§ **GIVEN RECORDS**:
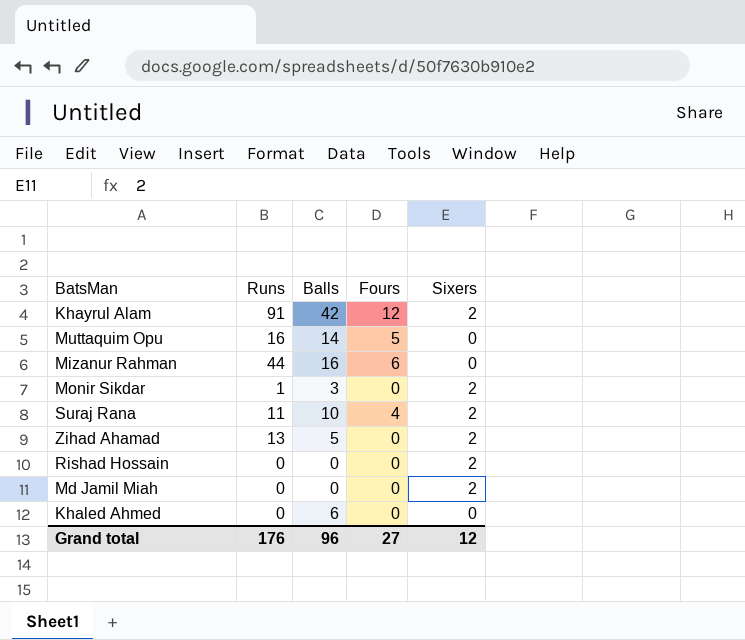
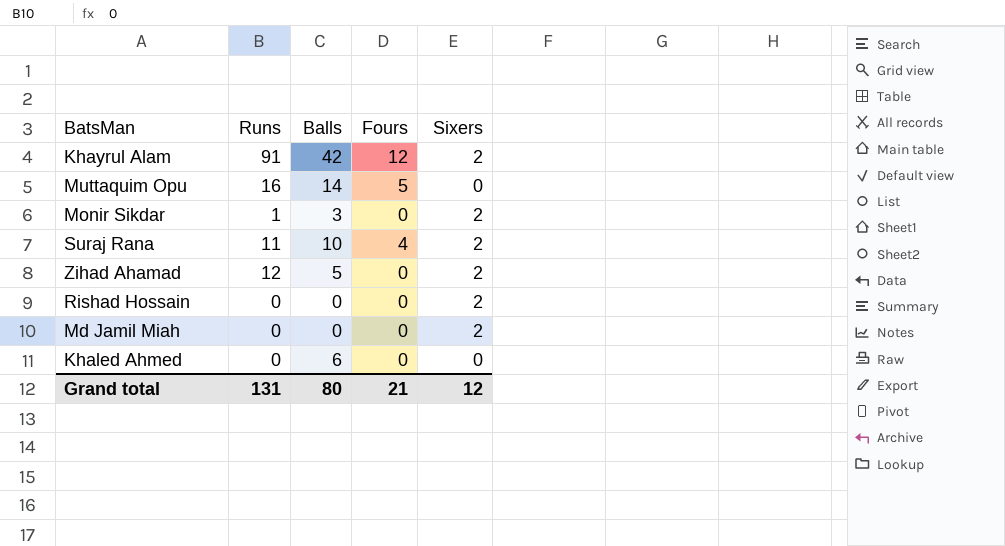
row Mizanur Rahman: 44 | 16 | 6 | 0 -> none
Zihad Ahamad | Runs: 13 -> 12
Grand total | Runs: 176 -> 131
Grand total | Balls: 96 -> 80
Grand total | Fours: 27 -> 21

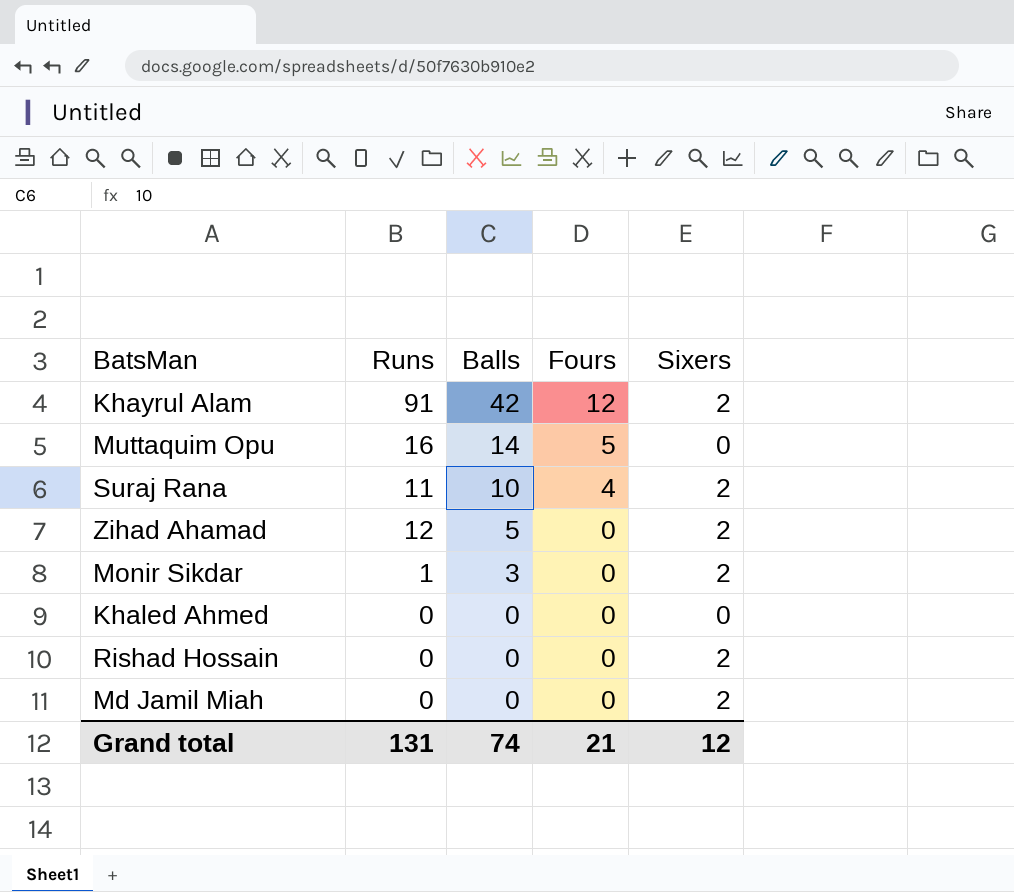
row order: none -> Balls descending
Khaled Ahmed | Balls: 6 -> 0
Grand total | Balls: 80 -> 74

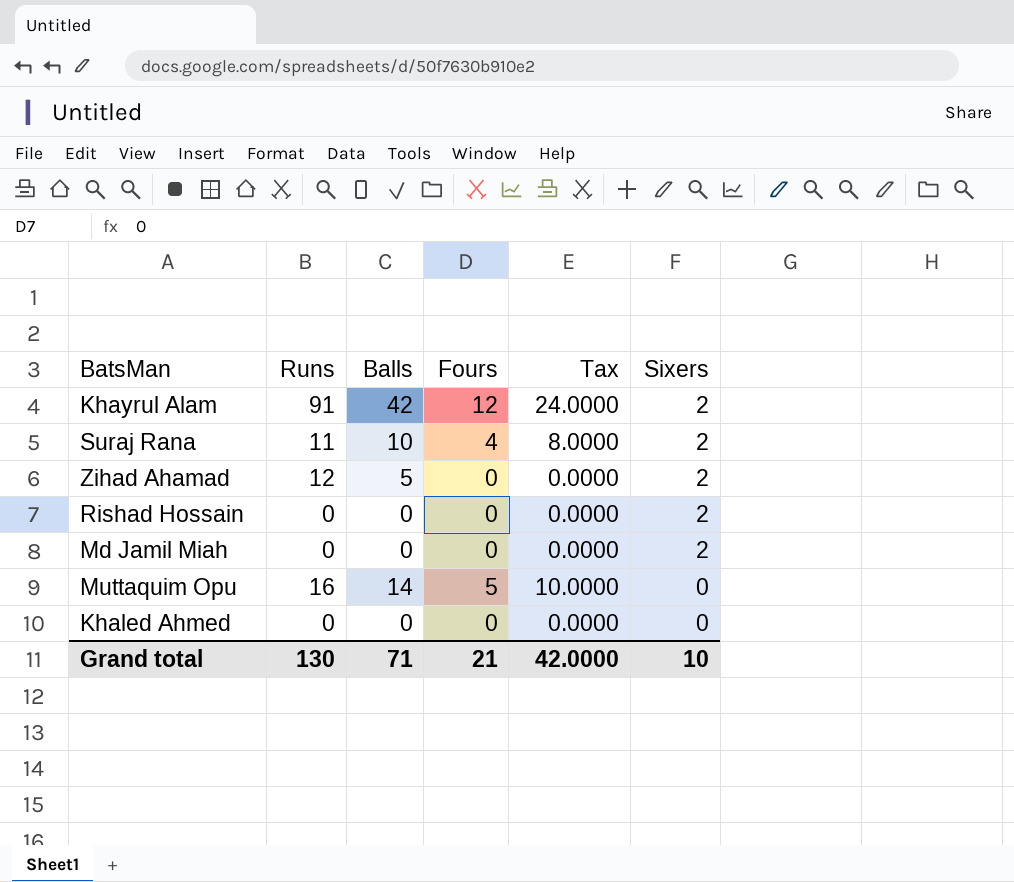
row order: Balls descending -> Sixers descending
column Tax | formula: none -> [Fours] * 2
row Monir Sikdar: 1 | 3 | 0 | 2 -> none
Grand total | Runs: 131 -> 130
Grand total | Balls: 74 -> 71
Grand total | Sixers: 12 -> 10

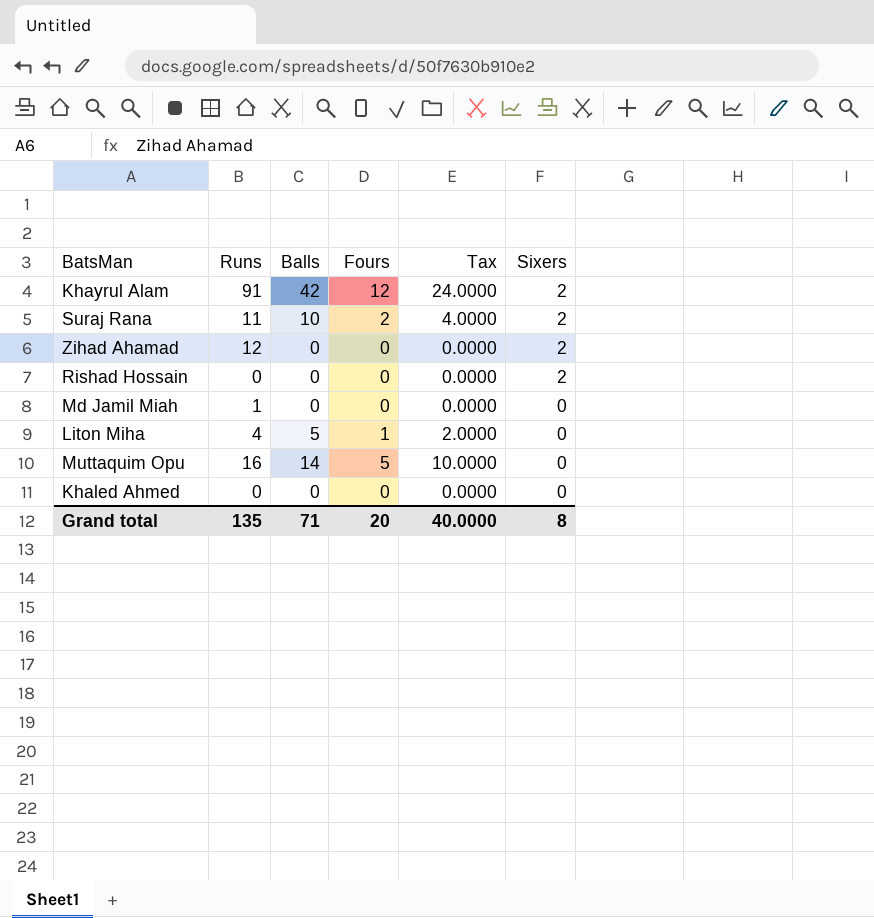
Suraj Rana | Fours: 4 -> 2
Suraj Rana | Tax: 8.0000 -> 4.0000
Zihad Ahamad | Balls: 5 -> 0
Md Jamil Miah | Runs: 0 -> 1
Md Jamil Miah | Sixers: 2 -> 0
row Liton Miha: none -> 4 | 5 | 1 | 2.0000 | 0
Grand total | Runs: 130 -> 135
Grand total | Fours: 21 -> 20
Grand total | Tax: 42.0000 -> 40.0000
Grand total | Sixers: 10 -> 8

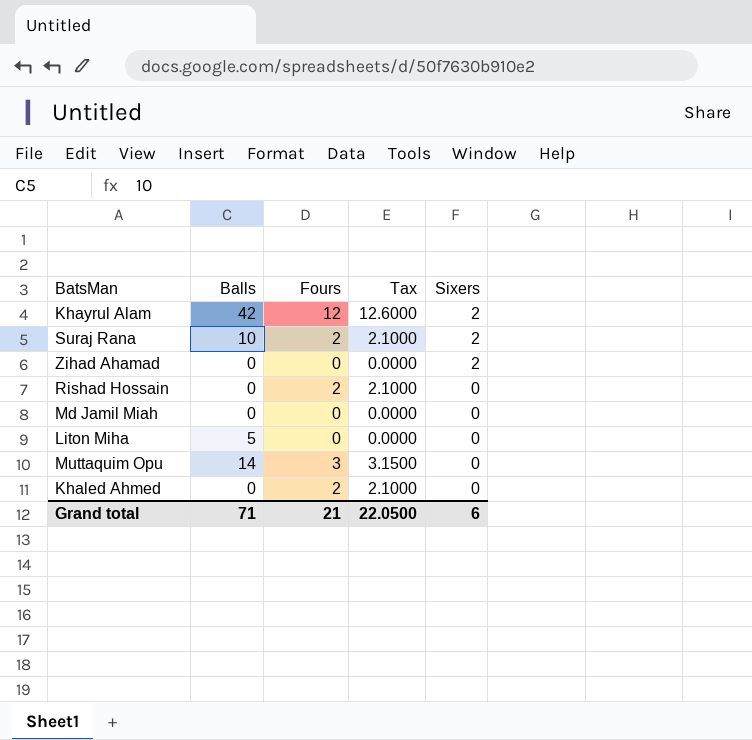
column Runs | position: 2 -> none
column Tax | formula: [Fours] * 2 -> [Fours] * 1.05
Rishad Hossain | Fours: 0 -> 2
Rishad Hossain | Sixers: 2 -> 0
Liton Miha | Fours: 1 -> 0
Muttaquim Opu | Fours: 5 -> 3
Khaled Ahmed | Fours: 0 -> 2
Grand total | Fours: 20 -> 21
Grand total | Tax: 40.0000 -> 22.0500
Grand total | Sixers: 8 -> 6

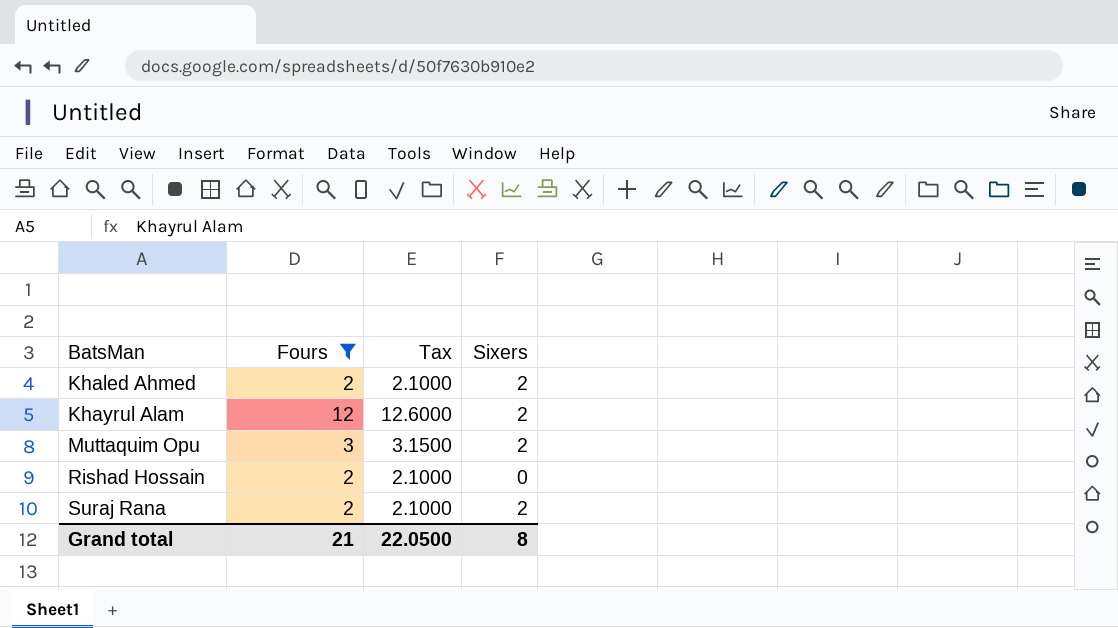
filter: none -> Fours != 0
row order: Sixers descending -> BatsMan ascending
column Balls | position: 2 -> none
Khaled Ahmed | Sixers: 0 -> 2
Muttaquim Opu | Sixers: 0 -> 2
Grand total | Sixers: 6 -> 8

§ **WORK ORDER**: The images are to be left out while the entries are written out exactly.

§ **YOUR SOLUTION**:
row Mizanur Rahman: 44 | 16 | 6 | 0 -> none
Zihad Ahamad | Runs: 13 -> 12
Grand total | Runs: 176 -> 131
Grand total | Balls: 96 -> 80
Grand total | Fours: 27 -> 21

row order: none -> Balls descending
Khaled Ahmed | Balls: 6 -> 0
Grand total | Balls: 80 -> 74

row order: Balls descending -> Sixers descending
column Tax | formula: none -> [Fours] * 2
row Monir Sikdar: 1 | 3 | 0 | 2 -> none
Grand total | Runs: 131 -> 130
Grand total | Balls: 74 -> 71
Grand total | Sixers: 12 -> 10

Suraj Rana | Fours: 4 -> 2
Suraj Rana | Tax: 8.0000 -> 4.0000
Zihad Ahamad | Balls: 5 -> 0
Md Jamil Miah | Runs: 0 -> 1
Md Jamil Miah | Sixers: 2 -> 0
row Liton Miha: none -> 4 | 5 | 1 | 2.0000 | 0
Grand total | Runs: 130 -> 135
Grand total | Fours: 21 -> 20
Grand total | Tax: 42.0000 -> 40.0000
Grand total | Sixers: 10 -> 8

column Runs | position: 2 -> none
column Tax | formula: [Fours] * 2 -> [Fours] * 1.05
Rishad Hossain | Fours: 0 -> 2
Rishad Hossain | Sixers: 2 -> 0
Liton Miha | Fours: 1 -> 0
Muttaquim Opu | Fours: 5 -> 3
Khaled Ahmed | Fours: 0 -> 2
Grand total | Fours: 20 -> 21
Grand total | Tax: 40.0000 -> 22.0500
Grand total | Sixers: 8 -> 6

filter: none -> Fours != 0
row order: Sixers descending -> BatsMan ascending
column Balls | position: 2 -> none
Khaled Ahmed | Sixers: 0 -> 2
Muttaquim Opu | Sixers: 0 -> 2
Grand total | Sixers: 6 -> 8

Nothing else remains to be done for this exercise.